» **Extracted material**:
┌──

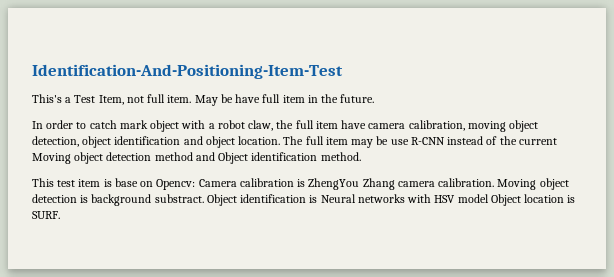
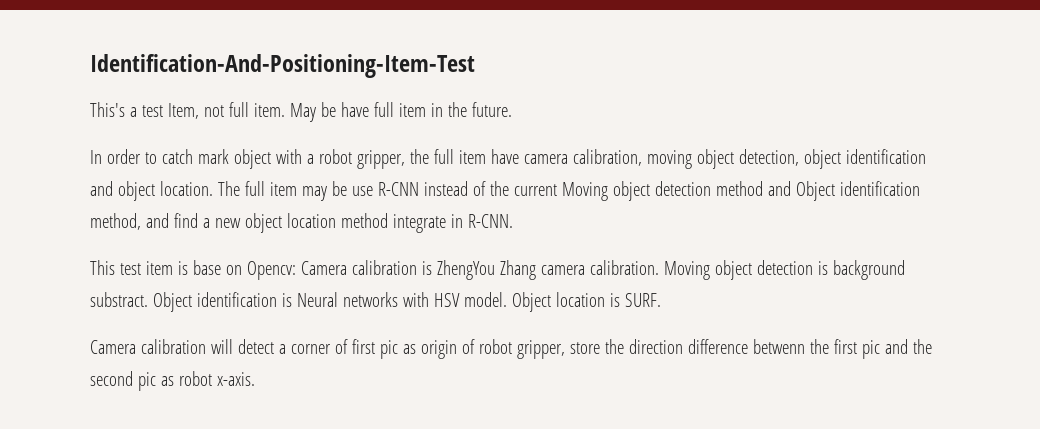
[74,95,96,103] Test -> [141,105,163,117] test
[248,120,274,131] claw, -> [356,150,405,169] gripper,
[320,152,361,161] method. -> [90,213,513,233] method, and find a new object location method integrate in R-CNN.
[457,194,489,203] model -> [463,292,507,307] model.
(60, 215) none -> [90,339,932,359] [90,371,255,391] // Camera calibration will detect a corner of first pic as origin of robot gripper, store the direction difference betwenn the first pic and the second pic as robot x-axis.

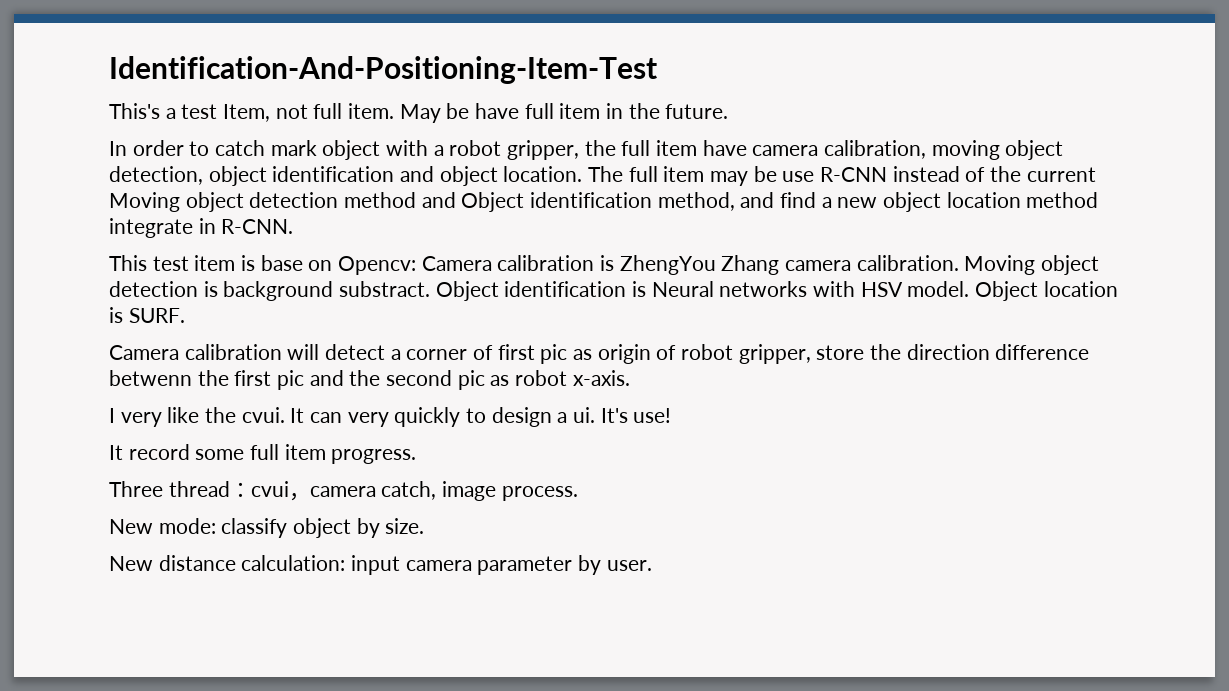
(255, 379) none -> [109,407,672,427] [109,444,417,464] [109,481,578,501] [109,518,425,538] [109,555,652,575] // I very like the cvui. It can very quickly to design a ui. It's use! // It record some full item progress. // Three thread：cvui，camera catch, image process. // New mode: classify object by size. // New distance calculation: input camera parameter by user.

└──

» **What you should do**: From the line with "(60, 215) none" down to the final line of the entries above, repeat each line exactly; omit the pictures.

» **Written answer**:
(60, 215) none -> [90,339,932,359] [90,371,255,391] // Camera calibration will detect a corner of first pic as origin of robot gripper, store the direction difference betwenn the first pic and the second pic as robot x-axis.

(255, 379) none -> [109,407,672,427] [109,444,417,464] [109,481,578,501] [109,518,425,538] [109,555,652,575] // I very like the cvui. It can very quickly to design a ui. It's use! // It record some full item progress. // Three thread：cvui，camera catch, image process. // New mode: classify object by size. // New distance calculation: input camera parameter by user.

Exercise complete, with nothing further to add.